**Exercise details:** Print exactly the lines from the one containing "[19,1572,839,1690] [image] |" through the last line of the entries below; the pictures stay out of the copy.

──────── Extracted records ────────

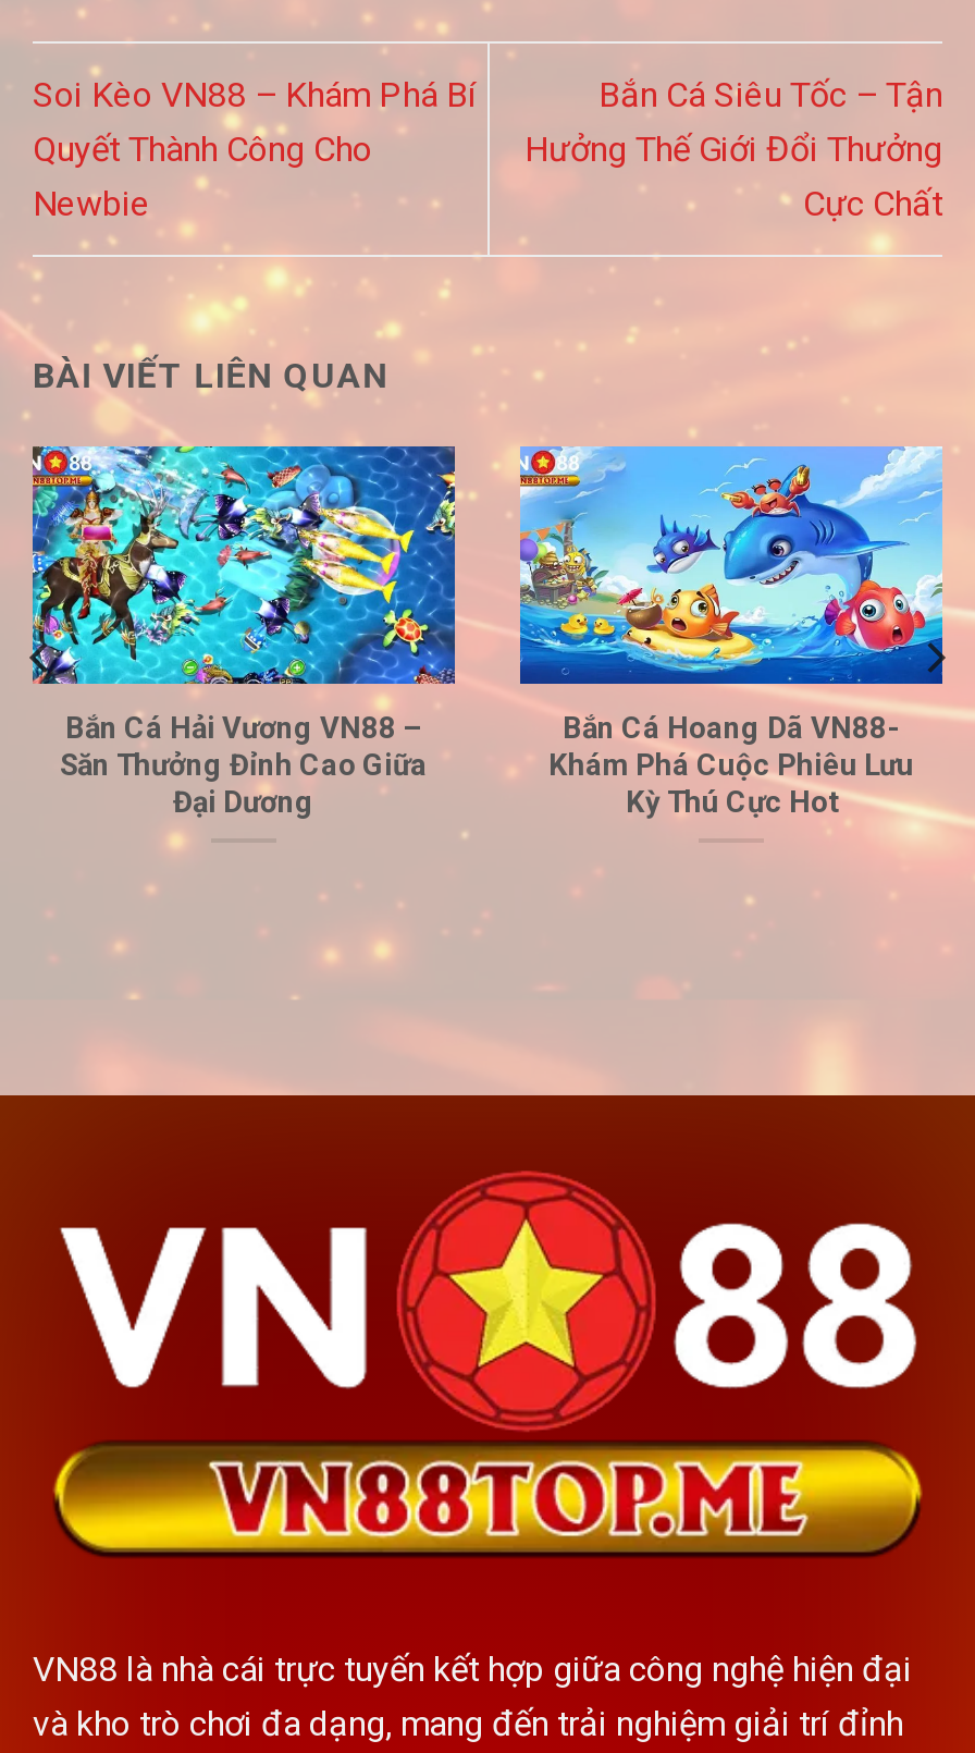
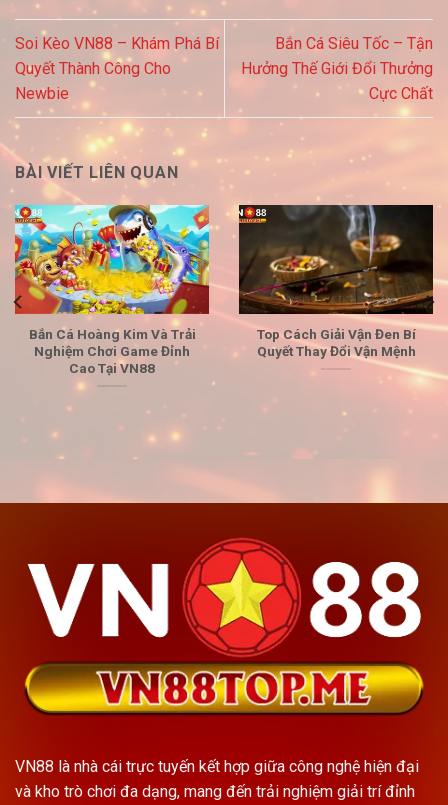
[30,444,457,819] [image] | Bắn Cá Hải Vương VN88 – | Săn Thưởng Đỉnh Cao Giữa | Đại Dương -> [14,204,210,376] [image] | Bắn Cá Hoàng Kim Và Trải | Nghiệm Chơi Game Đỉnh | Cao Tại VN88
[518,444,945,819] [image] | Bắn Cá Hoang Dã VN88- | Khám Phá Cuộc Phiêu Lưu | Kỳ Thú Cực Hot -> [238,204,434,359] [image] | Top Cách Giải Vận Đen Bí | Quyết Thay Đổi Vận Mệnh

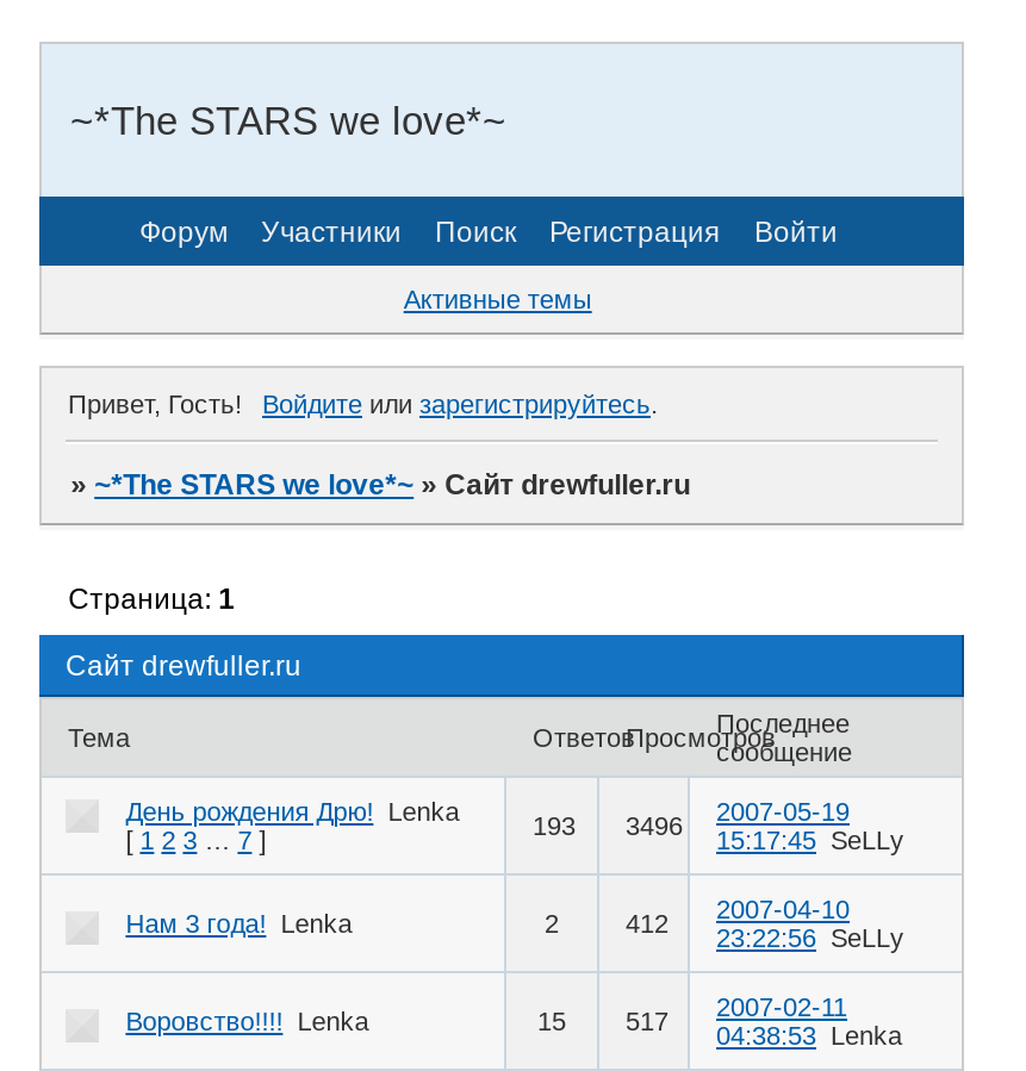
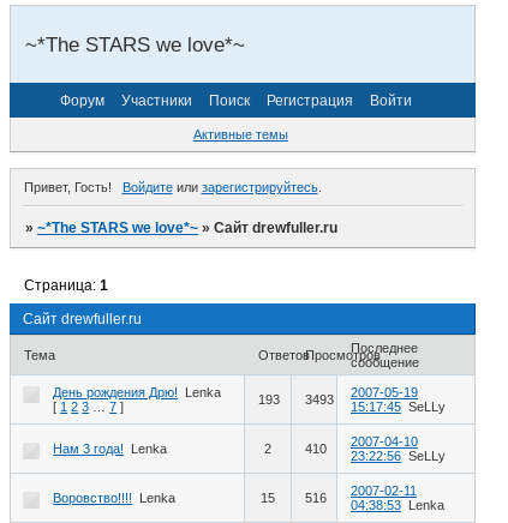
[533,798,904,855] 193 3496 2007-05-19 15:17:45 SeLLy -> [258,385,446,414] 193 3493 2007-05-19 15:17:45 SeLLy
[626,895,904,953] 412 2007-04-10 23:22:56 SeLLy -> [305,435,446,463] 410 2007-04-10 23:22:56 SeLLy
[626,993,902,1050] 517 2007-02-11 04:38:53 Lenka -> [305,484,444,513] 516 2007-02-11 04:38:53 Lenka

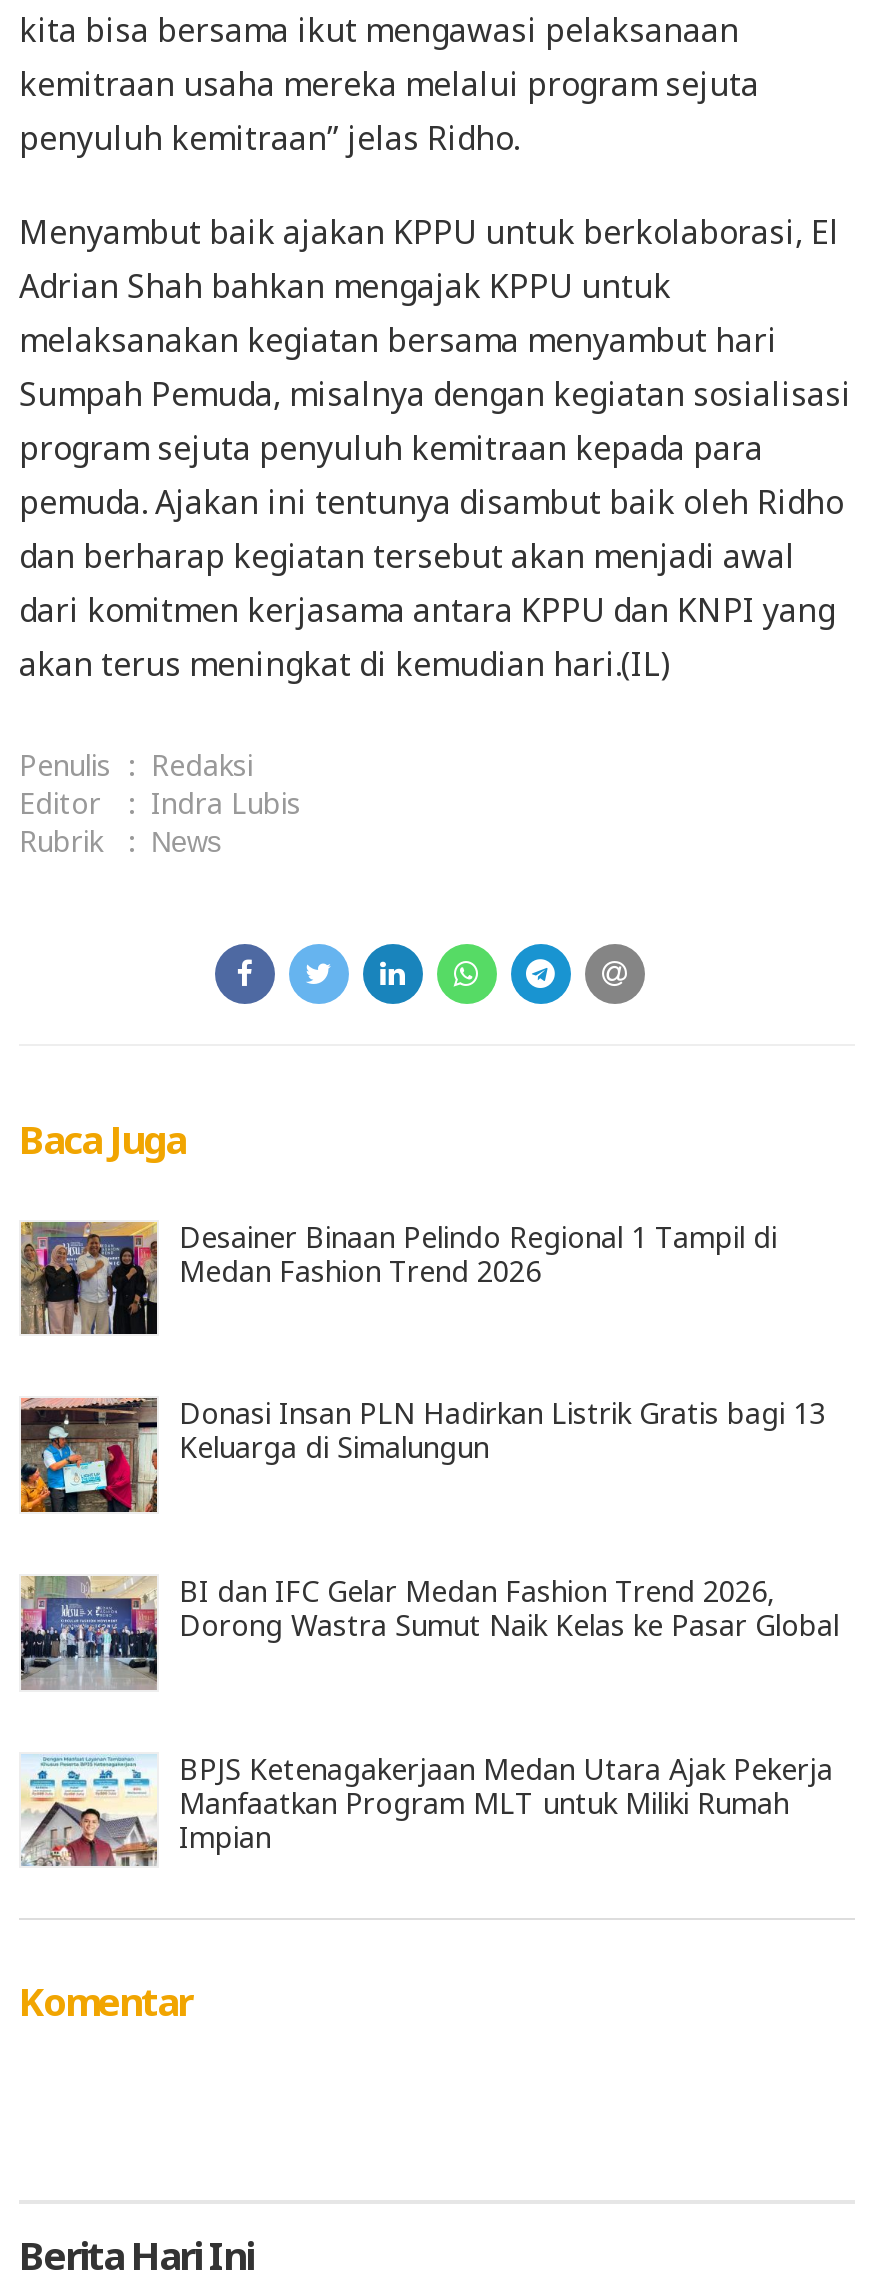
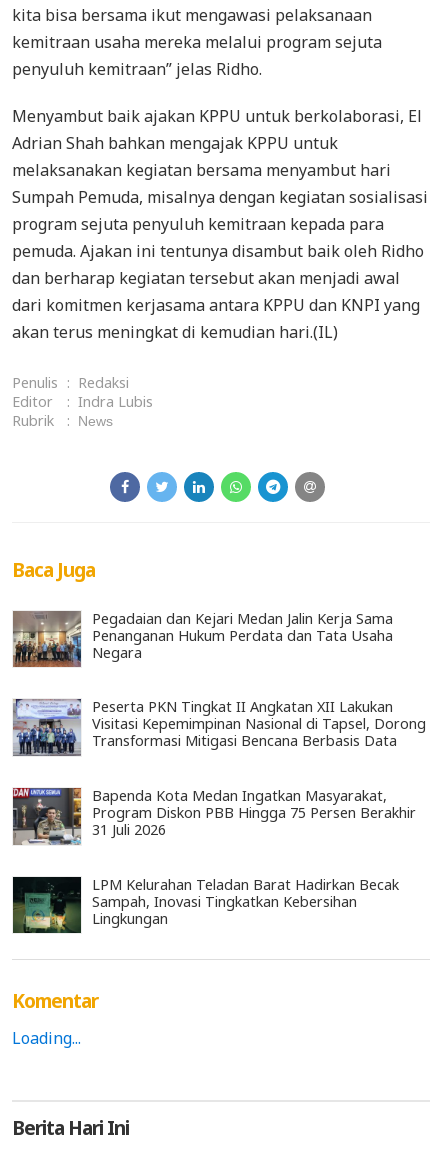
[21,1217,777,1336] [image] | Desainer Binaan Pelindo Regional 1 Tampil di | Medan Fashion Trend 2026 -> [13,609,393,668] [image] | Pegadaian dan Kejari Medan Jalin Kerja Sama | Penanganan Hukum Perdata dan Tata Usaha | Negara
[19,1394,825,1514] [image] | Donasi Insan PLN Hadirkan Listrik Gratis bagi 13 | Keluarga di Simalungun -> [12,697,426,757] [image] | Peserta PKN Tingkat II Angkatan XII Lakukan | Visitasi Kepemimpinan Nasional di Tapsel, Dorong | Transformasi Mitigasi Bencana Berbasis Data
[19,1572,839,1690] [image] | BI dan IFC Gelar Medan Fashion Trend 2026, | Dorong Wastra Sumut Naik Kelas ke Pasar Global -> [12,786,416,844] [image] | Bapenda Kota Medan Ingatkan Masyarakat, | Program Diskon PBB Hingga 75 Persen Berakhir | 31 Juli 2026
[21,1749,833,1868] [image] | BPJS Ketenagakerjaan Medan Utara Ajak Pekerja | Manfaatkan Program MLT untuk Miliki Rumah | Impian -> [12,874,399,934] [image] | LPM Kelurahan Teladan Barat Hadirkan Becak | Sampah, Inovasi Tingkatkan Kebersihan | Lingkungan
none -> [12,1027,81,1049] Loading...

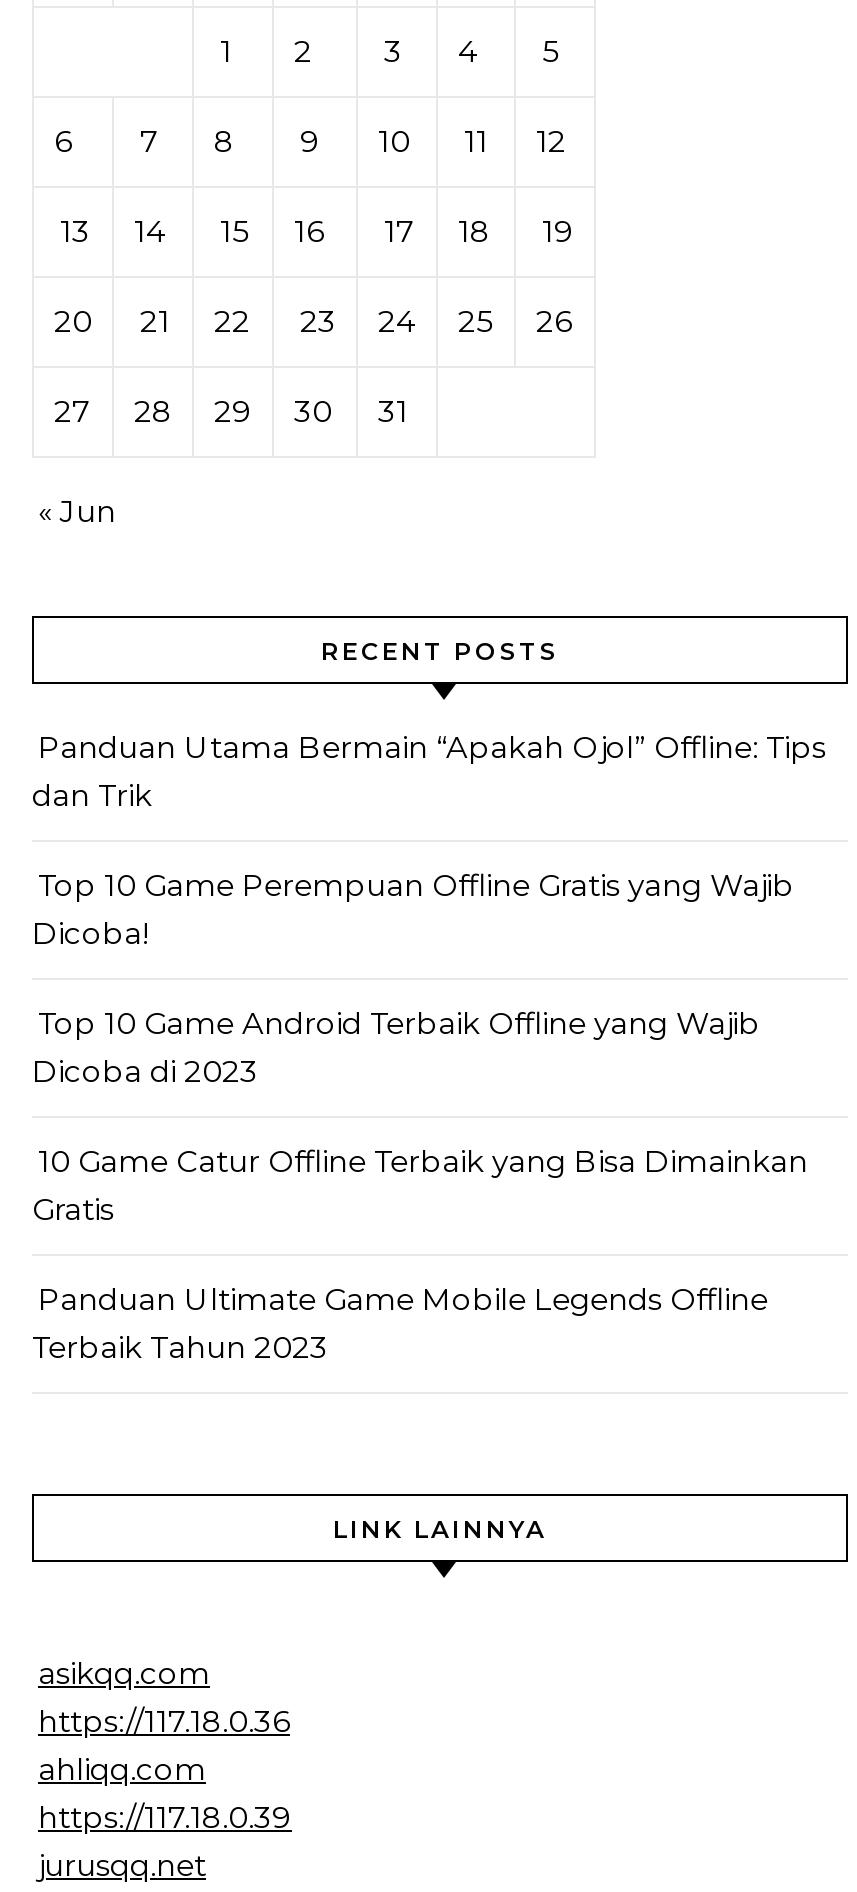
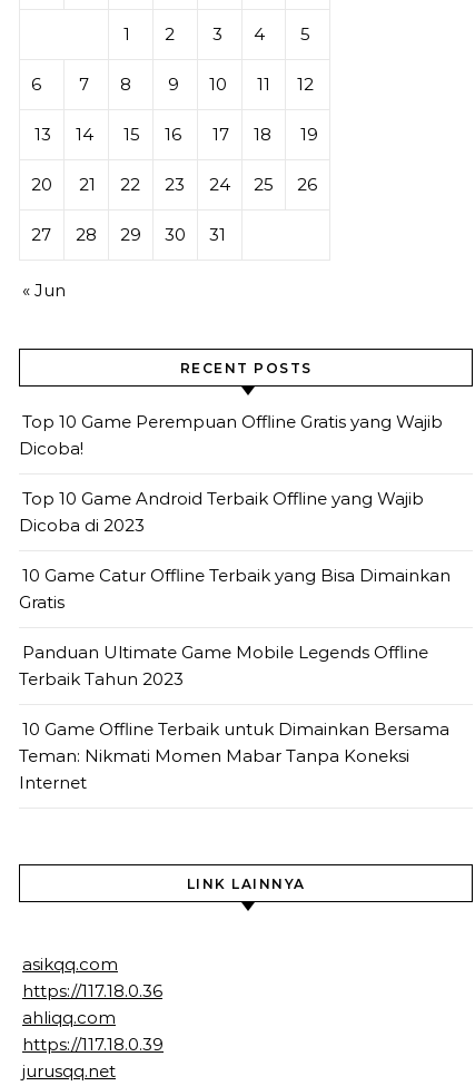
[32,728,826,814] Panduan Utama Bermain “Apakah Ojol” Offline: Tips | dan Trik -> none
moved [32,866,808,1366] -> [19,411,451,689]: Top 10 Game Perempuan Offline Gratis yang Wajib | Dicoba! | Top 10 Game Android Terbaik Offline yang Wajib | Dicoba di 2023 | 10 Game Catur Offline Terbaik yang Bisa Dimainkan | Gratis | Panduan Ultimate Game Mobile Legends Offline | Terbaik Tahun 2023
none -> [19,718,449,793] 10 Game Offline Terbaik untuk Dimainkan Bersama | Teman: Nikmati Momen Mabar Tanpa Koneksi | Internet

────────

**Task answer:**
[19,1572,839,1690] [image] | BI dan IFC Gelar Medan Fashion Trend 2026, | Dorong Wastra Sumut Naik Kelas ke Pasar Global -> [12,786,416,844] [image] | Bapenda Kota Medan Ingatkan Masyarakat, | Program Diskon PBB Hingga 75 Persen Berakhir | 31 Juli 2026
[21,1749,833,1868] [image] | BPJS Ketenagakerjaan Medan Utara Ajak Pekerja | Manfaatkan Program MLT untuk Miliki Rumah | Impian -> [12,874,399,934] [image] | LPM Kelurahan Teladan Barat Hadirkan Becak | Sampah, Inovasi Tingkatkan Kebersihan | Lingkungan
none -> [12,1027,81,1049] Loading...

[32,728,826,814] Panduan Utama Bermain “Apakah Ojol” Offline: Tips | dan Trik -> none
moved [32,866,808,1366] -> [19,411,451,689]: Top 10 Game Perempuan Offline Gratis yang Wajib | Dicoba! | Top 10 Game Android Terbaik Offline yang Wajib | Dicoba di 2023 | 10 Game Catur Offline Terbaik yang Bisa Dimainkan | Gratis | Panduan Ultimate Game Mobile Legends Offline | Terbaik Tahun 2023
none -> [19,718,449,793] 10 Game Offline Terbaik untuk Dimainkan Bersama | Teman: Nikmati Momen Mabar Tanpa Koneksi | Internet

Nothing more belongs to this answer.